┌─ The data
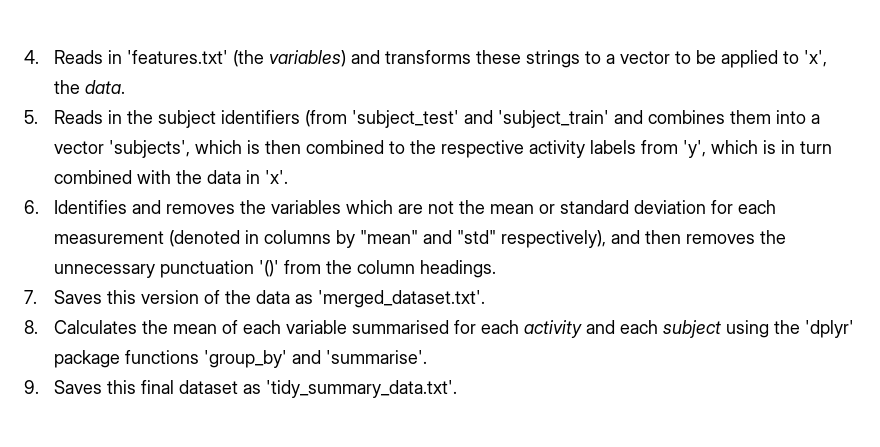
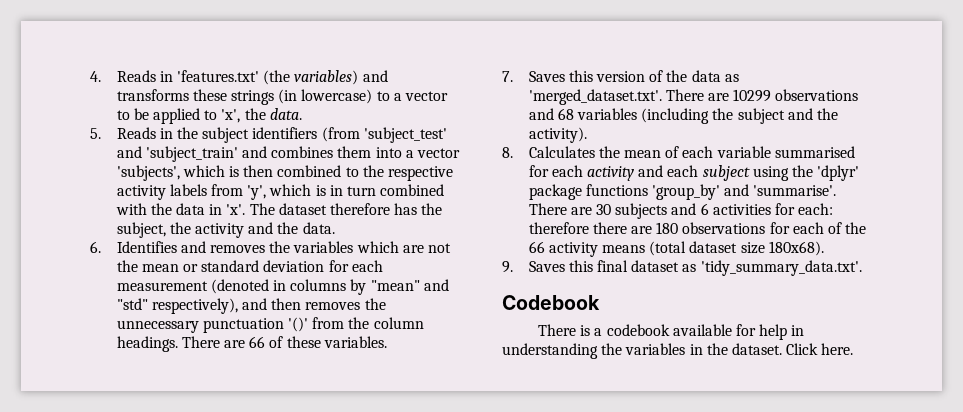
(580, 59) none -> [278,89,373,104] (in lowercase)
(288, 177) none -> [249,203,443,215] [116,222,335,238] The dataset therefore has the subject, the activity and the data.
(496, 269) none -> [181,336,387,348] There are 66 of these variables.
(485, 299) none -> [665,89,859,102] [528,108,838,124] [528,127,587,143] There are 10299 observations and 68 variables (including the subject and the activity).
(427, 357) none -> [528,203,834,219] [528,222,867,234] [528,241,824,257] There are 30 subjects and 6 activities for each: therefore there are 180 observations for each of the 66 activity means (total dataset size 180x68).
(457, 389) none -> [502,295,600,310] [537,324,805,340] [502,343,854,359] // Codebook // There is a codebook available for help in understanding the variables in the dataset. Click here.

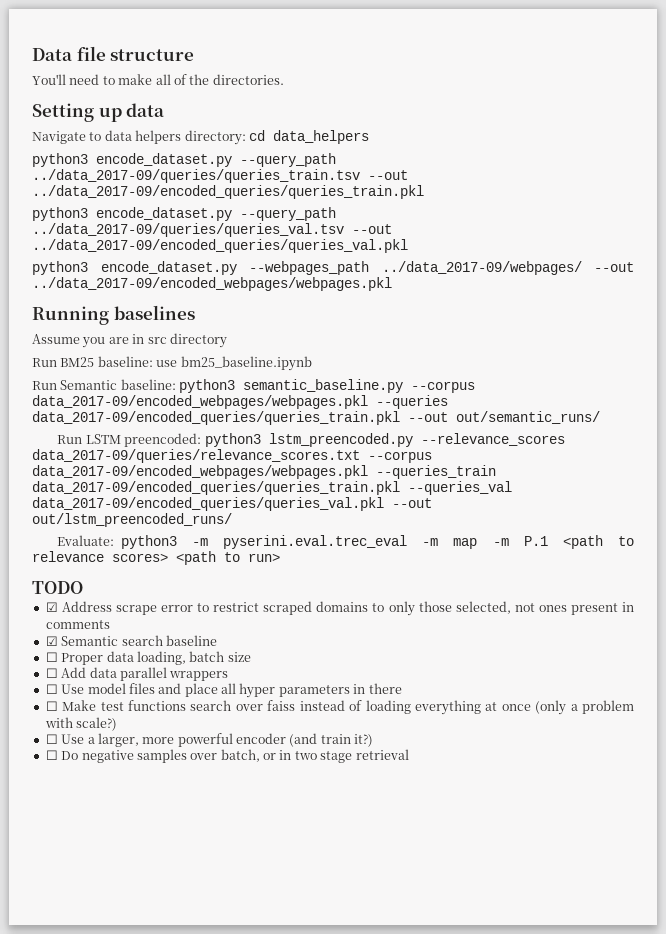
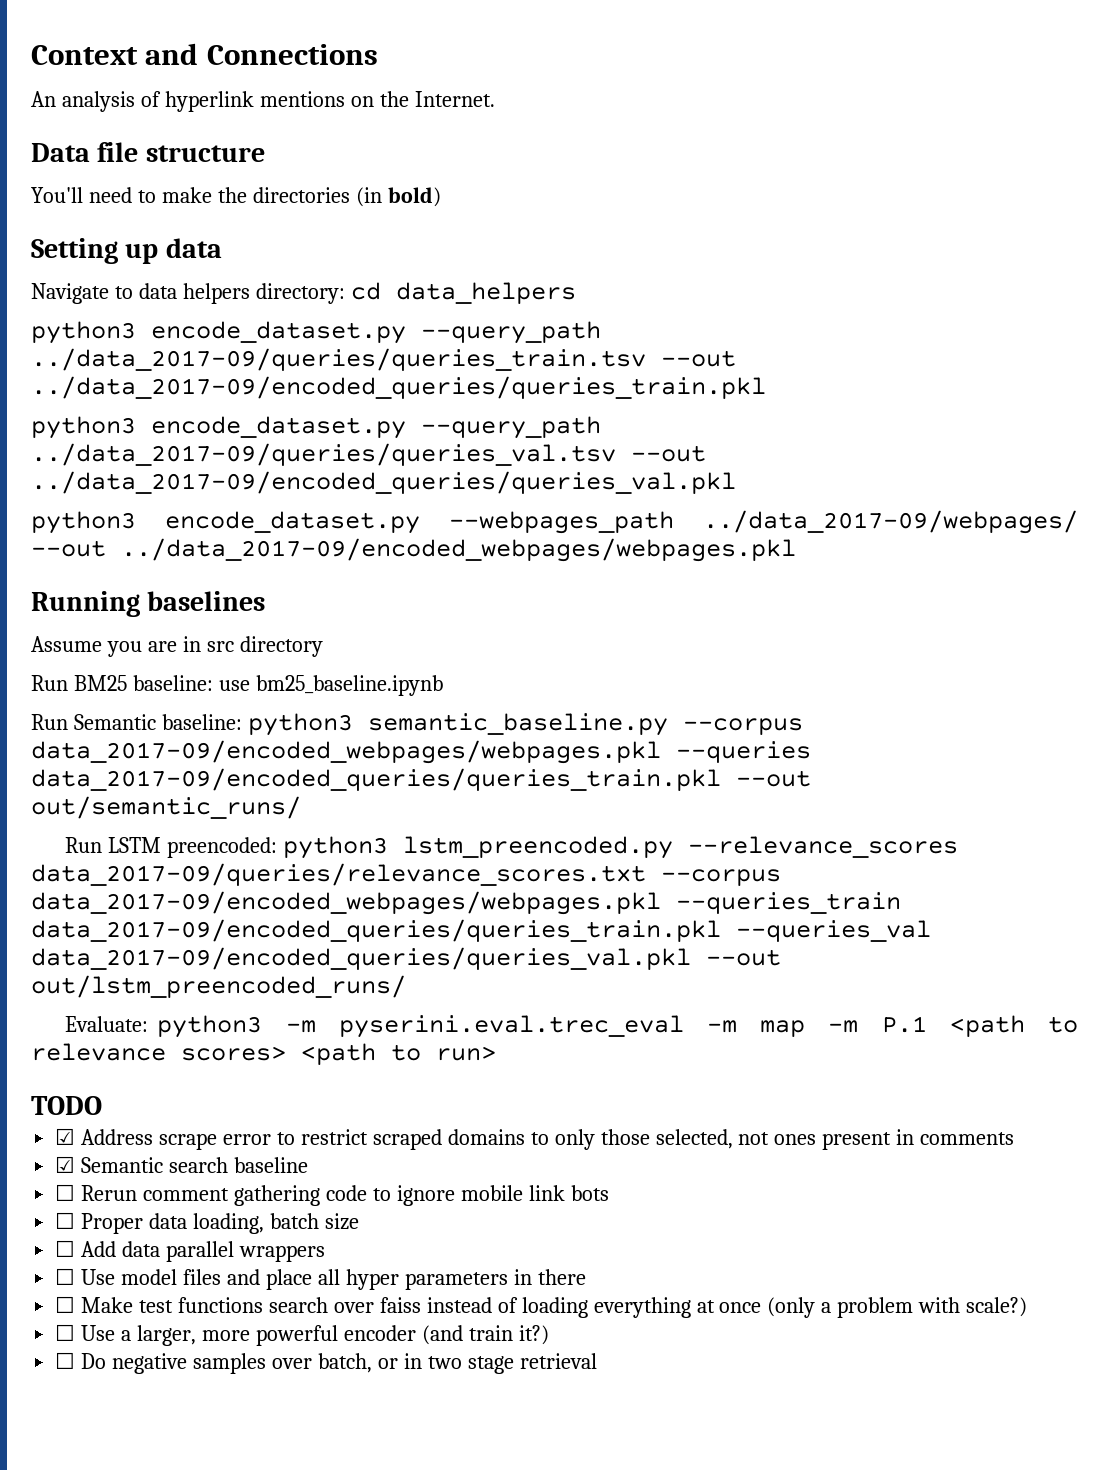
(32, 54) none -> [31,43,378,65] [31,91,495,112] Context and Connections // An analysis of hyperlink mentions on the Internet. //
[155,74,284,85] all of the directories. -> [217,187,441,207] the directories (in bold)
(217, 640) none -> [55,1184,609,1206] // ☐ Rerun comment gathering code to ignore mobile link bots

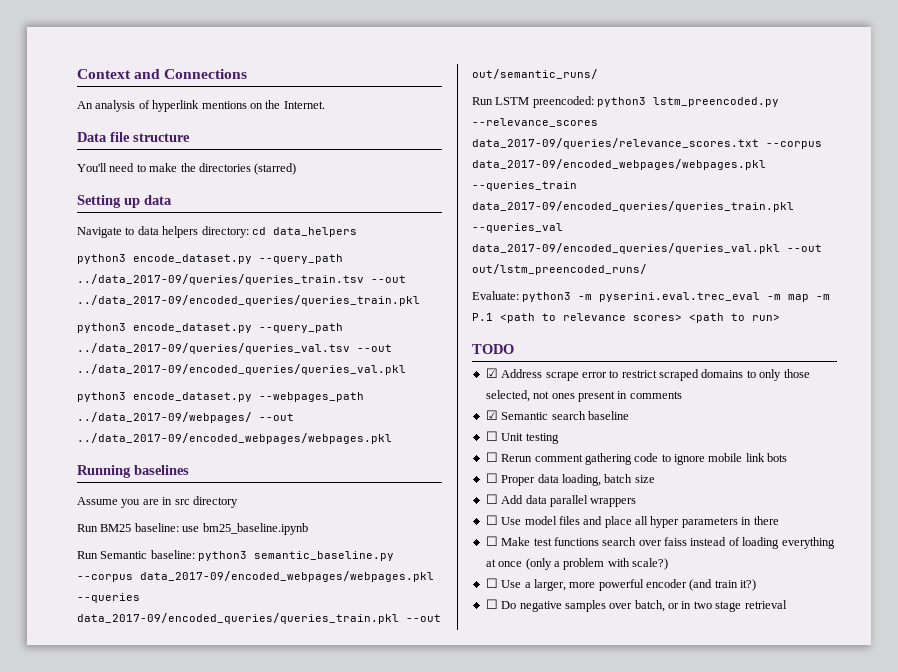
[355,187,441,207] (in bold) -> [254,163,297,175] (starred)
(309, 1165) none -> [485,431,559,444] // ☐ Unit testing

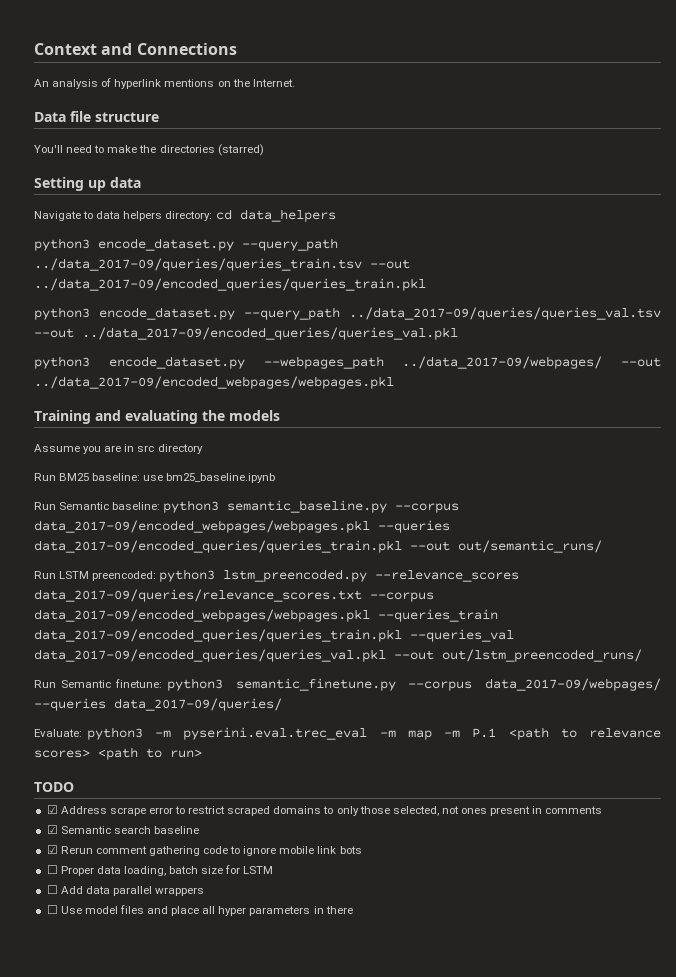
[77,465,189,478] Running baselines -> [34,410,280,424] Training and evaluating the models
(647, 269) none -> [34,678,661,691] [34,698,282,711] // Run Semantic finetune: python3 semantic_finetune.py --corpus data_2017-09/webpages/ --queries data_2017-09/queries/
[485,431,559,444] [485,452,498,462] ☐ Unit testing // ☐ -> [46,845,58,854] ☑
(655, 479) none -> [225,865,274,874] for LSTM
[485,536,835,549] [485,558,668,570] [485,578,757,591] [485,599,787,612] // ☐ Make test functions search over faiss instead of loading everything at once (only a problem with scale?) // ☐ Use a larger, more powerful encoder (and train it?) // ☐ Do negative samples over batch, or in two stage retrieval -> (353, 910) none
└─
**Requirement:**
Omit every image. Quote each record exactly.

**Expected answer:**
(580, 59) none -> [278,89,373,104] (in lowercase)
(288, 177) none -> [249,203,443,215] [116,222,335,238] The dataset therefore has the subject, the activity and the data.
(496, 269) none -> [181,336,387,348] There are 66 of these variables.
(485, 299) none -> [665,89,859,102] [528,108,838,124] [528,127,587,143] There are 10299 observations and 68 variables (including the subject and the activity).
(427, 357) none -> [528,203,834,219] [528,222,867,234] [528,241,824,257] There are 30 subjects and 6 activities for each: therefore there are 180 observations for each of the 66 activity means (total dataset size 180x68).
(457, 389) none -> [502,295,600,310] [537,324,805,340] [502,343,854,359] // Codebook // There is a codebook available for help in understanding the variables in the dataset. Click here.

(32, 54) none -> [31,43,378,65] [31,91,495,112] Context and Connections // An analysis of hyperlink mentions on the Internet. //
[155,74,284,85] all of the directories. -> [217,187,441,207] the directories (in bold)
(217, 640) none -> [55,1184,609,1206] // ☐ Rerun comment gathering code to ignore mobile link bots

[355,187,441,207] (in bold) -> [254,163,297,175] (starred)
(309, 1165) none -> [485,431,559,444] // ☐ Unit testing

[77,465,189,478] Running baselines -> [34,410,280,424] Training and evaluating the models
(647, 269) none -> [34,678,661,691] [34,698,282,711] // Run Semantic finetune: python3 semantic_finetune.py --corpus data_2017-09/webpages/ --queries data_2017-09/queries/
[485,431,559,444] [485,452,498,462] ☐ Unit testing // ☐ -> [46,845,58,854] ☑
(655, 479) none -> [225,865,274,874] for LSTM
[485,536,835,549] [485,558,668,570] [485,578,757,591] [485,599,787,612] // ☐ Make test functions search over faiss instead of loading everything at once (only a problem with scale?) // ☐ Use a larger, more powerful encoder (and train it?) // ☐ Do negative samples over batch, or in two stage retrieval -> (353, 910) none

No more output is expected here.